Feb 17, 2010 21:11 GMT  ·  By

The average selling price of smartphones seems to be declining fast, as mobile-phone makers are trying to increase their market share, and are pushing cheaper and cheaper handsets to shelves. One such example would be a Symbian smartphone that should feature a price tag of only €100, and that is expected to arrive on the market as soon as this year, according to Lee Williams, head of the Symbian Foundation.

“This year we will see a few products hitting that point,” he has said in a recent interview with Reuters at the Mobile World Congress in Barcelona, Spain. The price tag won't be too much lower than the cheapest Symbian devices from Nokia today, which are available on the market for as low as €120-€130, but the move will represent a turning point for the industry, it seems.

According to Reuters, the cheap smartphones will also be helped on their way to shelves by chipset makers like Qualcomm and Infineon, as they are expected to lower production costs through the manufacturing scale and technical innovation.

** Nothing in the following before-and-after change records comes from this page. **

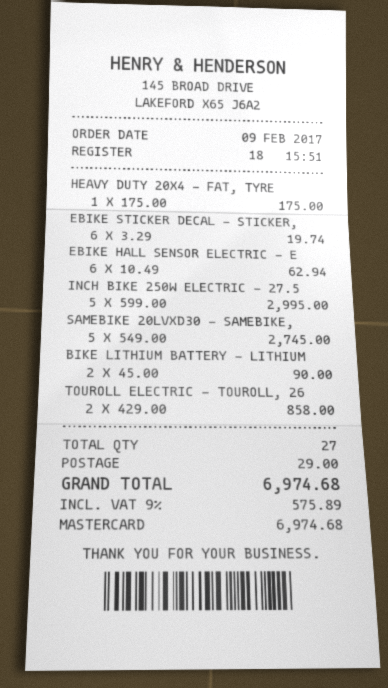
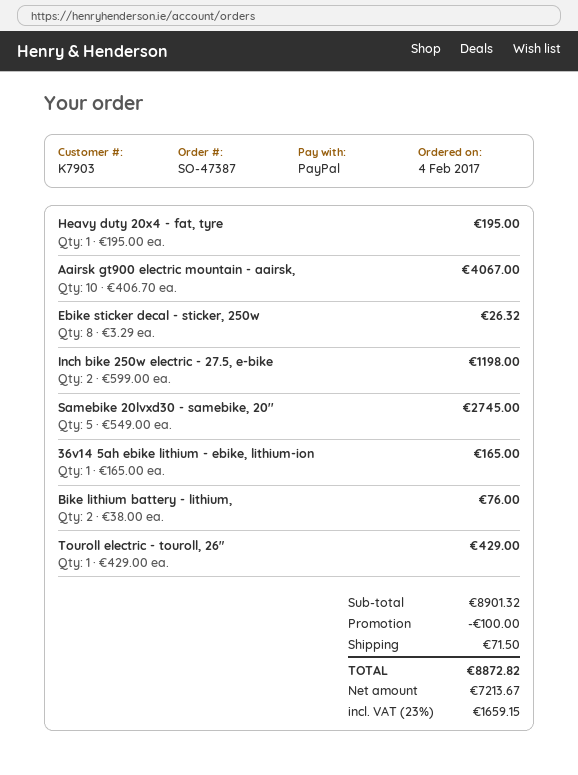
order date: 2017-02-09 -> 2017-02-04
payment method: Mastercard -> PayPal
HEAVY DUTY 20X4 - FAT, TYRE: 1 x 175.00 = 175.00 -> 1 x 195.00 = 195.00
EBIKE STICKER DECAL - STICKER,: 6 x 3.29 = 19.74 -> 8 x 3.29 = 26.32
EBIKE HALL SENSOR ELECTRIC - E: 6 x 10.49 = 62.94 -> none
INCH BIKE 250W ELECTRIC - 27.5: 5 x 599.00 = 2995.00 -> 2 x 599.00 = 1198.00
BIKE LITHIUM BATTERY - LITHIUM: 2 x 45.00 = 90.00 -> 2 x 38.00 = 76.00
TOUROLL ELECTRIC - TOUROLL, 26: 2 x 429.00 = 858.00 -> 1 x 429.00 = 429.00
Aairsk gt900 electric mountain - aairsk,: none -> 10 x 406.70 = 4067.00
36v14 5ah ebike lithium - ebike, lithium-ion: none -> 1 x 165.00 = 165.00
discount: none -> 100.00
shipping: 29.00 -> 71.50
tax: 9% = 575.89 -> 23% = 1659.15
total: 6974.68 -> 8872.82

In addition, the news site also states that the price tags for smartphones will drop fast due to an increasing competition among handset vendors around the world.

“Operators are crying out for lower cost smartphones to reduce their subsidy burden and to seed the mass-market with more advanced data devices,” analyst Neil Mawston from Strategy Analytics states, according to the news site. “Lower-cost smartphones will drive up vendors' shipments, but they will simultaneously push down average selling prices and profit margins,” he also notes. The Symbian platform has all the chances to dominate the entry-level smartphone market, both due to its inclusion in Nokia's roadmap, and courtesy of its large presence on emerging markets around the world, it seems. At the same time, it will also see an increased competitiveness in the area, as Samsung already announced plans to push devices powered by its new bada OS to emerging markets. The main idea is that all these will result in the lowering of the price tags that smartphones will see on the market, it seems.